Erm, are you sure?Mute said:A sum that doesn't converge doesn't necessarily diverge.
HallsofIvy said:I could have sworn that the definition of "diverge" was "doen't converge"!
Which does NOT necessarily mean "diverge to infinity".
[tex]\sum_{n=0}^\infty (-1)^n[/tex]= 1- 1+ 1- 1+ 1- 1+...
has partial sums, 1, 0, 1, 0, 1, 0, ... which does not "diverge to infinity" but does "diverge".
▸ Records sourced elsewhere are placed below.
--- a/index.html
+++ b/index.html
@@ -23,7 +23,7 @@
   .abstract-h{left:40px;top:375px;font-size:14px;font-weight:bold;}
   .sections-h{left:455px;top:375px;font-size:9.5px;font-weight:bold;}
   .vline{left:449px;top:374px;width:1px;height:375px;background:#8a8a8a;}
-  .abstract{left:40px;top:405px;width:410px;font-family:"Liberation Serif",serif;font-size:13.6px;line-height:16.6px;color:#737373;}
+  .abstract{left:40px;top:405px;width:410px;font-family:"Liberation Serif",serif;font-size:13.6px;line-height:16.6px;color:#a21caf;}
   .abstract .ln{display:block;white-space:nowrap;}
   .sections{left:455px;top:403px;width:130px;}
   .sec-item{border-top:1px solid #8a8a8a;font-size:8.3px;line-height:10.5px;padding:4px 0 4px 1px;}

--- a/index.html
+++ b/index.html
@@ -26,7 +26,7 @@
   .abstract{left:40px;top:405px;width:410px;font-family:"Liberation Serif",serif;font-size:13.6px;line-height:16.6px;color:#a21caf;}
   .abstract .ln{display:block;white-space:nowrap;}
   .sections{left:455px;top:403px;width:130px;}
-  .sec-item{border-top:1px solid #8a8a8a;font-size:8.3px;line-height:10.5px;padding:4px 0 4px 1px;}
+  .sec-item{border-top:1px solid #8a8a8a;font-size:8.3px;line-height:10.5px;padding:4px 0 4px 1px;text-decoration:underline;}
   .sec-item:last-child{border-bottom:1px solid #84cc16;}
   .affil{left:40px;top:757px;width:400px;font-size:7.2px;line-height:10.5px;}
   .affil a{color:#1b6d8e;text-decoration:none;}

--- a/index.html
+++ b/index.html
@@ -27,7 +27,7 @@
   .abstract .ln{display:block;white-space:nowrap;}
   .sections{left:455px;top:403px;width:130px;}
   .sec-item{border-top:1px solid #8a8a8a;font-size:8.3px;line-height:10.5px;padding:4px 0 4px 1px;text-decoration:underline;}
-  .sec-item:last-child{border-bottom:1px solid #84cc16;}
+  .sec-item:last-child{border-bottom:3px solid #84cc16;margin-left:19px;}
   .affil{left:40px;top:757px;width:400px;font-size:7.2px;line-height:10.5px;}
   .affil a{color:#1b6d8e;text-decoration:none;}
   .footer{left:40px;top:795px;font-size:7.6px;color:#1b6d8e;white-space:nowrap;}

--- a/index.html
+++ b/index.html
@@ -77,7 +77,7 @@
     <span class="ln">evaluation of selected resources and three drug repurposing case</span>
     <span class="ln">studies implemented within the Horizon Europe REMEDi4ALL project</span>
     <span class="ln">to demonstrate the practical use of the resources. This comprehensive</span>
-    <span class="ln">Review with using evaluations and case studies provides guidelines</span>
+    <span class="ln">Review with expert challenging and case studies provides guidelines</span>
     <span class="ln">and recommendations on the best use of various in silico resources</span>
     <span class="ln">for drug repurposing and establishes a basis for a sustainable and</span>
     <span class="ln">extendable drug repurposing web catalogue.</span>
Mute said:I stand corrected, then! I've always considered "diverge" to be short for "diverges to [itex]\pm \infty[/itex]" and something with partial sums which have no limit simply had no limit.
dimension10 said:Ok, it is an oscillating series, at least.
micromass said:Yes it is, but proving that might not be so obvious.
micromass said:For example, the series
[tex]\sum\sin(\pi k)[/tex]
does converge. I always ask this as exam question, only the ones who know what they're doing answer this correctly.
dimension10 said:At every pi, the sum becomes 0. infinity+pi/2=infinity. So infinity could just be a multiple of 2pi but it could have a modulus of pi/2. sin(pi/2)=1. So is this why the series is oscillating?
Does it converge to 0? because sin(pi*k)=0 (when k is an integer)
micromass said:Huh? First of all, you take sin(k) for integers k, so k never becomes pi (or an integer multiple of pi). So the sum never becomes zero. The rest of your post doesn't make much sense to me
The concept of convergence in mathematics refers to the idea that a sequence or series of numbers approaches a definite value or limit as more terms are added. In other words, as the terms of the sequence or series get closer and closer together, they eventually reach a fixed value.
There are several methods for determining the convergence or divergence of a series, including the ratio test, integral test, and comparison test. These methods involve comparing the series to known convergent or divergent series or using mathematical calculations to determine the behavior of the series.
The series sum (sin k) is known as the sine series and it is a divergent series. This can be shown using the limit comparison test or by graphing the series and observing that it does not approach a definite value as more terms are added.
Yes, there are some cases where a divergent series can be considered convergent. One example is the Grandi's series, which is the series 1 - 1 + 1 - 1 + 1 - 1 + ... This series does not have a definite value, but it can be assigned a value of 1/2 using a mathematical technique called Cesàro summation.
The concept of convergence is widely used in various fields of science and engineering, including physics, economics, and computer science. In physics, the convergence of series is used to calculate quantities such as electric potential and magnetic field. In economics, it is used to determine the value of investments over time. In computer science, the convergence of series is used in algorithms for numerical analysis and data compression.